The Federal Government has announced it has established an external advisory panel to oversee the implementation of the recommendations from the Defence Strategic Review (DSR).
Released in April, the DSR is a comprehensive review of the Australian Defence Force (ADF) and its capabilities, including whether it is suitably equipped and manned to counter looming threats in the Indo-Pacific region. The government has accepted all but two recommendations made by the architects of the DSR – former Defence minister Professor Stephen Smith and former Chief of Defence Force, Sir Angus Houston.
The DSR recommended the establishment of the advisory panel to provide an independent assessment of Defence’s progress compared with the government’s direction and intent of the recommendations. It will report biannually to government.

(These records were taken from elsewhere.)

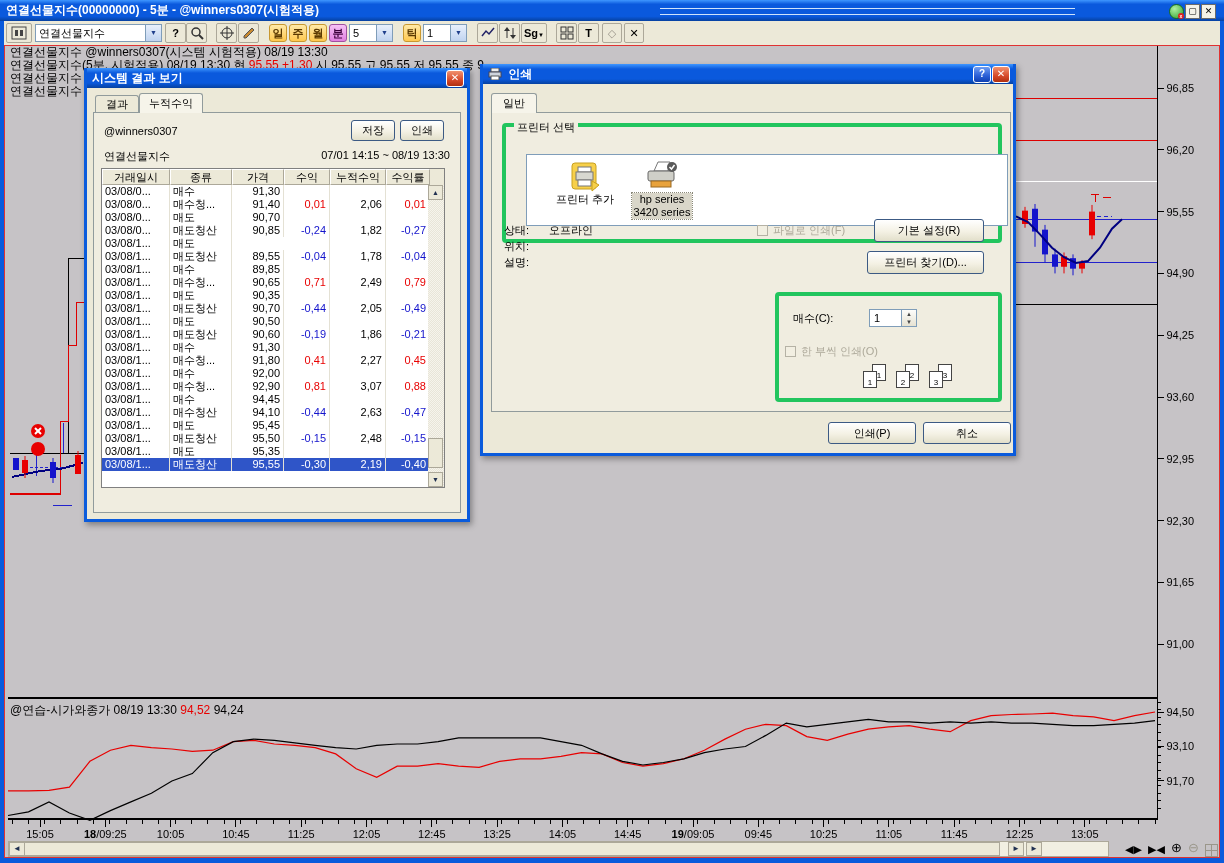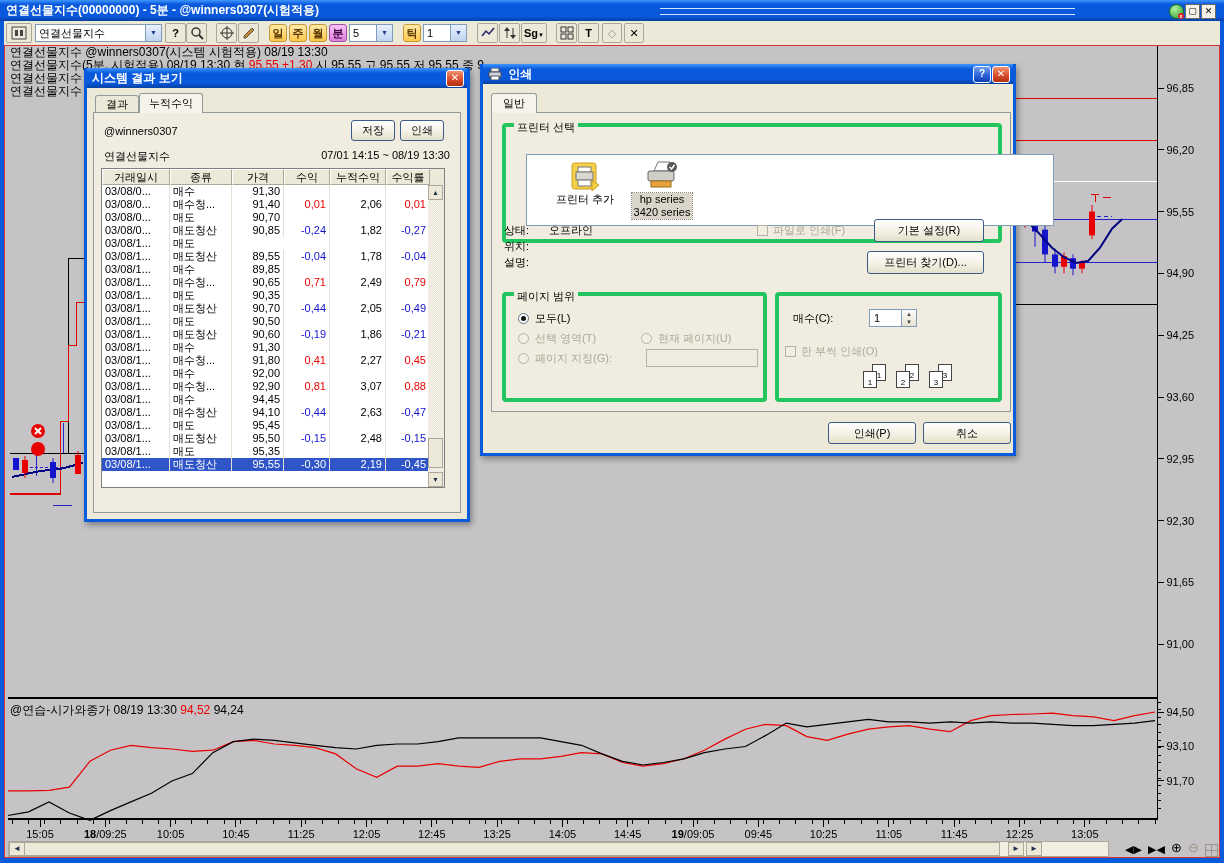--- a/index.html
+++ b/index.html
@@ -87,21 +87,21 @@
   .tcell.num{text-align:right;}
   .pos{color:#e80000;} .neg{color:#1414cc;}
   .trow.sel{background:#2f55c8;} .trow.sel .tcell{color:#fff;}
   #tscroll{position:absolute;right:0;top:16px;bottom:0;width:16px;background:
     repeating-conic-gradient(#f6f4ec 0 25%,#e8e5d8 0 50%) 0 0/2px 2px;}
   .tsb{position:absolute;left:0;width:15px;height:15px;background:#ece9d8;border:1px solid #aca899;
     box-sizing:border-box;font-size:7px;text-align:center;line-height:13px;color:#203050;}
   #tthumb{position:absolute;left:0;top:253px;width:15px;height:30px;background:#ece9d8;
     border:1px solid #aca899;box-sizing:border-box;}
   
-  #plist{position:absolute;left:20px;top:27px;width:480px;height:70px;background:#fff;border:1px solid #7f9db9;padding-left:46px;}
+  #plist{position:absolute;left:20px;top:27px;width:480px;height:70px;background:#fff;border:1px solid #7f9db9;}
   .pitem{position:absolute;top:6px;width:80px;text-align:center;font-size:11px;}
   .pitem .icw{height:32px;position:relative;}
   .pitem .plbl{display:inline-block;padding:0 2px;line-height:13px;}
   .pitem.sel .plbl{background:#d9d6c9;outline:1px dotted #8a8878;}
   .spin{position:absolute;width:48px;height:18px;background:#fff;border:1px solid #7f9db9;box-sizing:border-box;
     font-size:11px;line-height:16px;padding-left:4px;}
   .spin .ud{position:absolute;right:0;top:0;bottom:0;width:14px;border-left:1px solid #7f9db9;
     background:linear-gradient(#fdfdfb,#e6e2d2);font-size:6px;line-height:8px;text-align:center;color:#444;}
   .page{position:absolute;width:14px;height:17px;background:#fff;border:1px solid #444;
     font-size:8px;display:flex;align-items:flex-end;justify-content:center;box-sizing:border-box;}
@@ -608,21 +608,21 @@
             <span class="tcell num" style="width: 46px;"></span>
             <span class="tcell num" style="width: 56px;"></span>
             <span class="tcell num" style="width: 44px;"></span>
           </div>
           <div class="trow sel">
             <span class="tcell" style="width: 68px;">03/08/1...</span>
             <span class="tcell" style="width: 62px;">매도청산</span>
             <span class="tcell num" style="width: 52px;">95,55</span>
             <span class="tcell num neg" style="width: 46px;">-0,30</span>
             <span class="tcell num" style="width: 56px;">2,19</span>
-            <span class="tcell num neg" style="width: 44px;">-0,45</span>
+            <span class="tcell num neg" style="width: 44px;">-0,40</span>
           </div>
         </div>
       <div id="tscroll">
         <div class="tsb" style="top:0;">▲</div>
         <div id="tthumb"></div>
         <div class="tsb" style="bottom:0;">▼</div>
       </div>
     </div>
   </div>
 </div>
@@ -673,34 +673,20 @@
 
     <div class="lbl" style="left:12px;top:110px;">상태:</div>
     <div class="lbl" style="left:57px;top:110px;">오프라인</div>
     <div class="lbl" style="left:12px;top:126px;">위치:</div>
     <div class="lbl" style="left:12px;top:142px;">설명:</div>
     <div class="chk" style="left:265px;top:112px;"></div>
     <div class="lbl dis" style="left:281px;top:110px;">파일로 인쇄(F)</div>
     <button class="xpbtn" style="left:382px;top:106px;width:110px;height:23px;">기본 설정(R)</button>
     <button class="xpbtn" style="left:375px;top:138px;width:117px;height:23px;">프린터 찾기(D)...</button>
 
-    <div class="grp" style="left:10px;top:179px;width:265px;height:110px;">
-      <span class="grp-lg">페이지 범위</span>
-      <div class="radio" style="left:12px;top:17px;">
-          <span class="dot"></span>
-        </div>
-      <div class="lbl" style="left:29px;top:15px;">모두(L)</div>
-      <div class="radio dis" style="left:12px;top:37px;"></div>
-      <div class="lbl dis" style="left:29px;top:35px;">선택 영역(T)</div>
-      <div class="radio dis" style="left:135px;top:37px;"></div>
-      <div class="lbl dis" style="left:152px;top:35px;">현재 페이지(U)</div>
-      <div class="radio dis" style="left:12px;top:57px;"></div>
-      <div class="lbl dis" style="left:29px;top:55px;">페이지 지정(G):</div>
-      <div class="dinput" style="left:140px;top:53px;width:112px;height:18px;"></div>
-    </div>
 
     <div class="grp" style="left:283px;top:179px;width:227px;height:110px;">
       <div class="lbl" style="left:14px;top:15px;">매수(C):</div>
       <div class="spin" style="left:90px;top:13px;">
         <span>1</span>
         <span class="ud">▲<br>▼</span>
       </div>
       <div class="chk" style="left:6px;top:50px;"></div>
       <div class="lbl dis" style="left:22px;top:48px;">한 부씩 인쇄(O)</div>
       <div style="position:absolute;left:84px;top:68px;width:110px;height:28px;">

The government has announced the appointment of former Defence secretary Dennis Richardson, former secretary of the Department of Finance Rosemary Huxtable, and former deputy secretary of the Department of Foreign Affairs and Trade Richard Maude to the panel. It will be co-chaired by Professor Smith and Sir Angus Houston.
“The appointment of the expert advisory panel reflects the government’s commitment to the implementation of the Defence Strategic Review,” Defence Minister Richard Marles said in a 29 May release.
“Realising the review’s ambition requires major reform, it is appropriate that such significant reform is accompanied by an independent assessment of progress and challenges as we undertake this important task.”
The appointment of Mr Richardson and the panel’s co-chairs would seem, on face value at least, to go against the stated goals of the DSR to not only re-shape the ADF, but to put in place new procedures and implement a new culture capable of bringing capabilities into service faster.
At various points and in various roles over the past decade or more, all three were in charge of the ADF during a period that Defence’s cumbersome bureaucracy saw some projects atrophy and others fail, while the department’s culture – both in uniform and the Australian Public Service – saw little if any improvement.
During questioning of senior Defence officials by the Senate’s Foreign Affairs, Defence and Trade Committee on 31 May, Greens Senator David Shoebridge pointedly questioned whether Mr Richardson was an appropriate appointee to the DSR advisory panel.
“One of the measures the government has adopted for a DSR advisory board to ensure the recommendations and the changes… will help ensure cultural change and structural change will be put in place,” he said.
“But the former secretary of Defence (Mr) Richardson was secretary when, that we now acknowledge, the disastrous decision to spend billions and billions of dollars of public money on the French submarine deal was put in place. He championed it inside the department and out, and that ended up being $3.4 billion being burnt.”
Current Defence Secretary Greg Moriarty responded: “The cancellation of the Attack (class) submarine was undertaken by the previous government, because it acknowledged that our strategic circumstances had changed and a different capability platform was required.
“The government’s view is that Mr Richardson is a very experienced former secretary of this department who has a wealth of experience in a variety of senior roles and he can bring some very considerable skills oversighting the work of the DSR implementation task force and the broader work of the department.”
Not to be deterred, Senator Shoebridge rhetorically asked: “But wasn’t Mr Richardson also the secretary who pulled the BAE frigate tender put of the dustbin and whacked it on the shortlist for a project that’s now blown out to $45 billion and counting, that’s 18 months delays?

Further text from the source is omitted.